What is needed: Please reproduce the data exactly and omit the pictures.
_ _ _
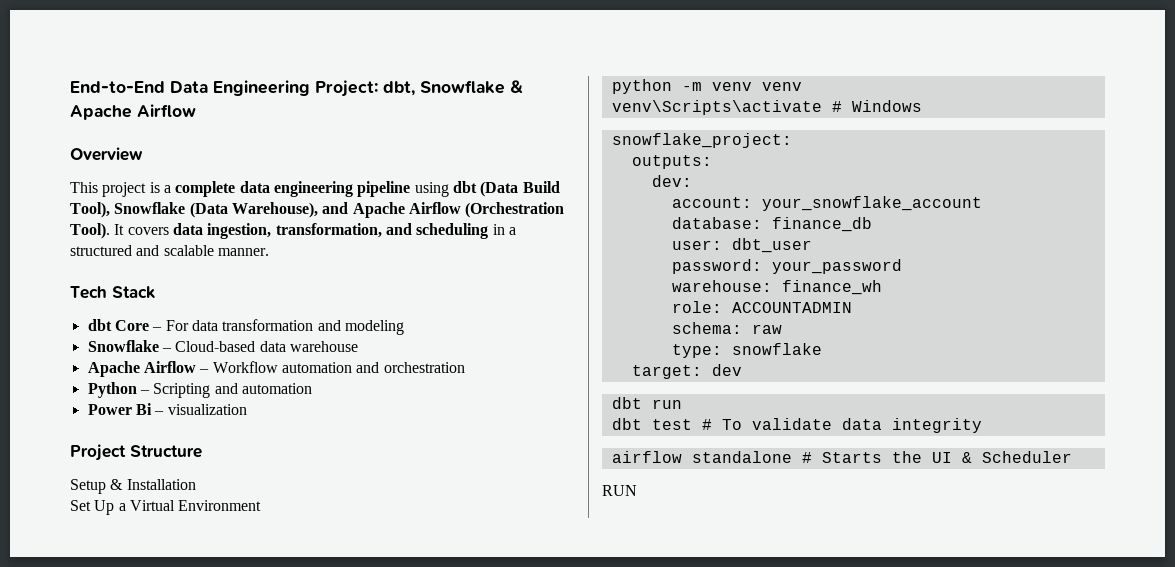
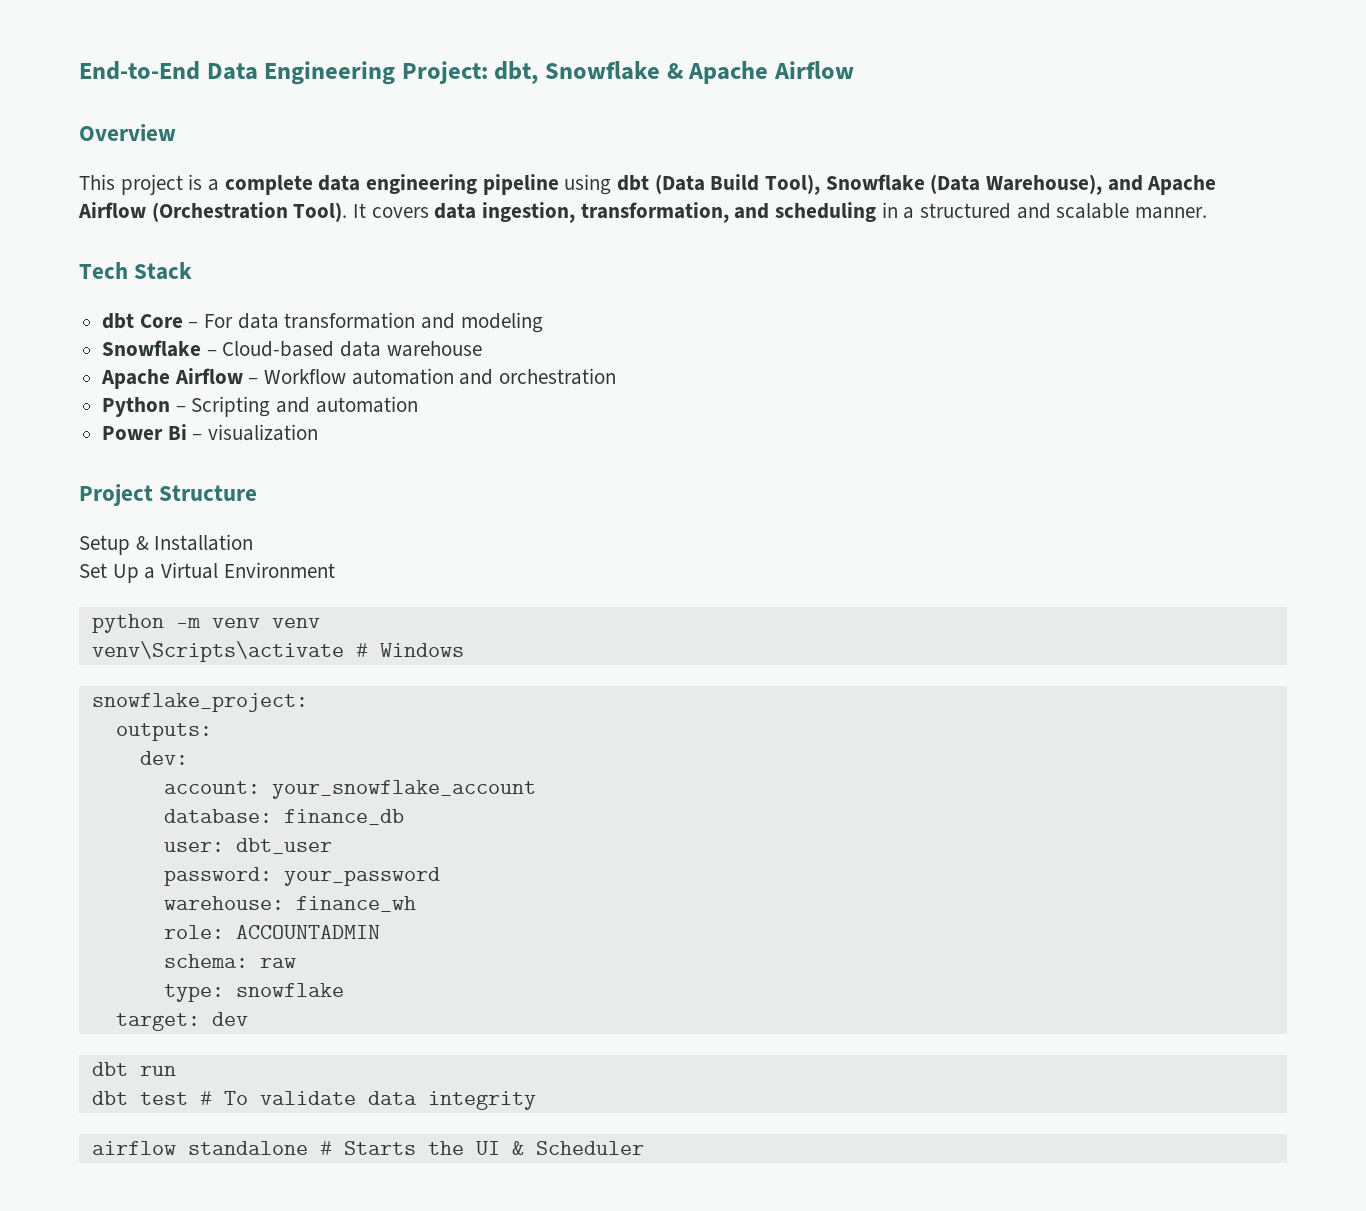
- RUN

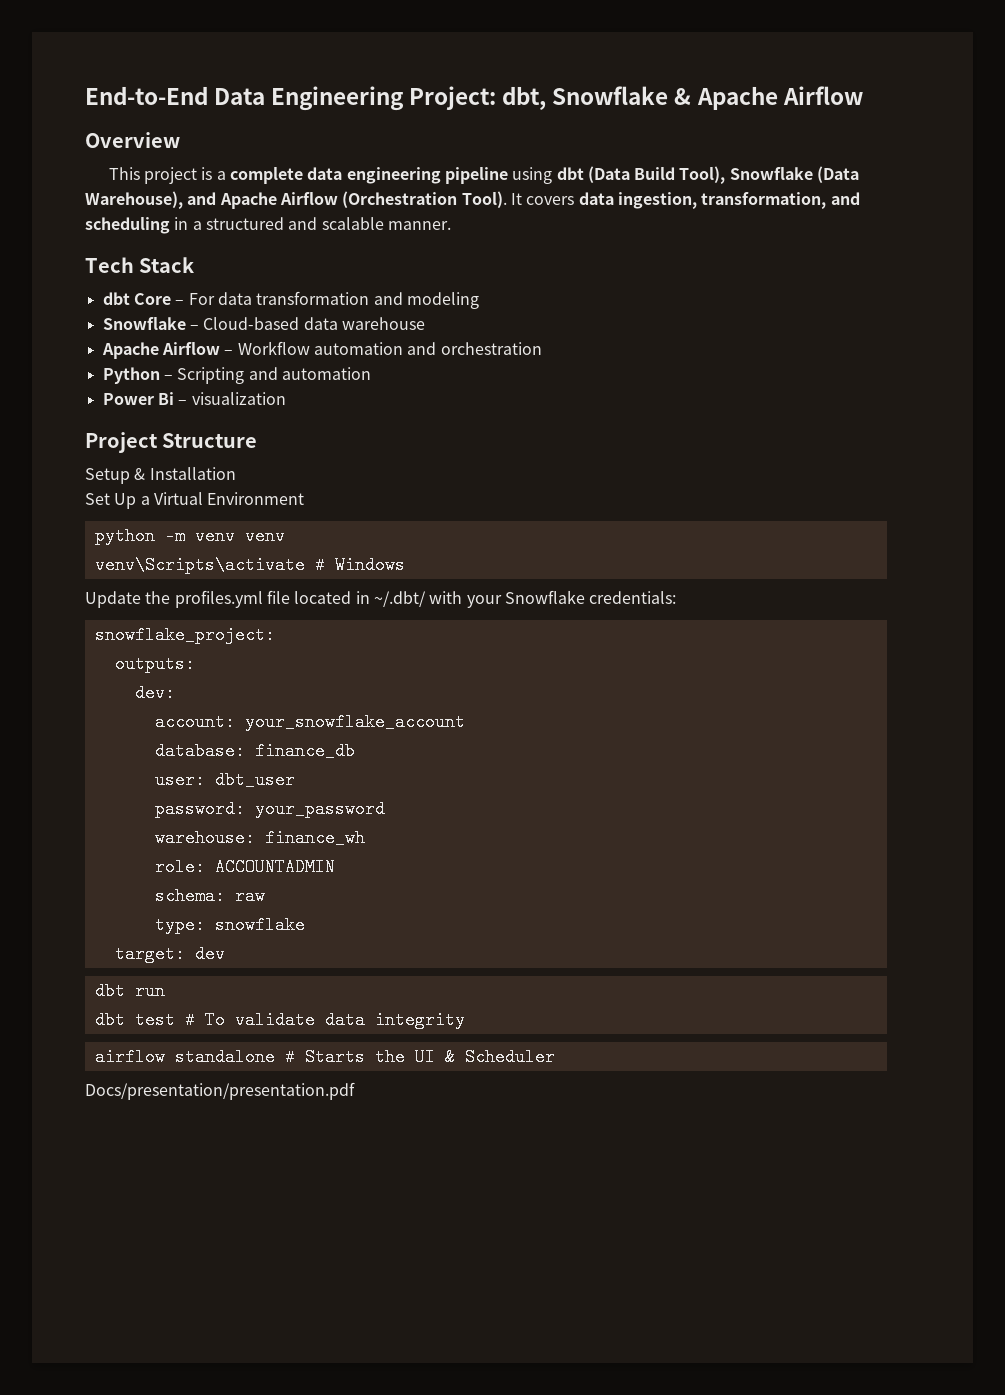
+ Update the profiles.yml file located in ~/.dbt/ with your Snowflake credentials:
+ Docs/presentation/presentation.pdf

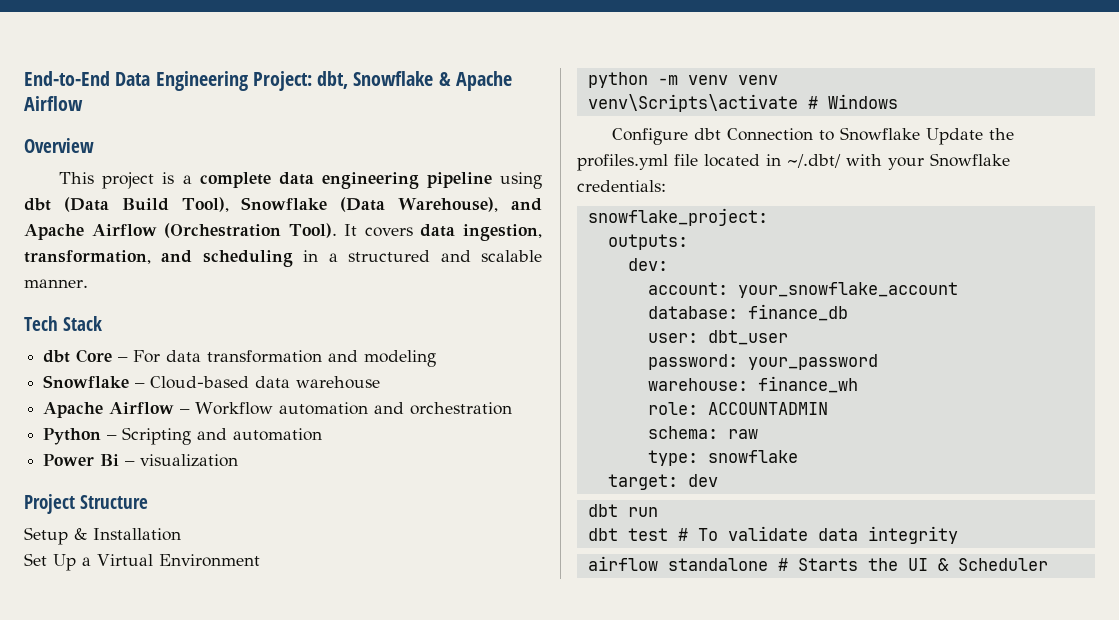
- Update the profiles.yml file located in ~/.dbt/ with your Snowflake credentials:
+ Configure dbt Connection to Snowflake Update the profiles.yml file located in ~/.dbt/ with your Snowflake credentials:
- Docs/presentation/presentation.pdf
_ _ _
Response to this exercise:
- RUN

+ Update the profiles.yml file located in ~/.dbt/ with your Snowflake credentials:
+ Docs/presentation/presentation.pdf

- Update the profiles.yml file located in ~/.dbt/ with your Snowflake credentials:
+ Configure dbt Connection to Snowflake Update the profiles.yml file located in ~/.dbt/ with your Snowflake credentials:
- Docs/presentation/presentation.pdf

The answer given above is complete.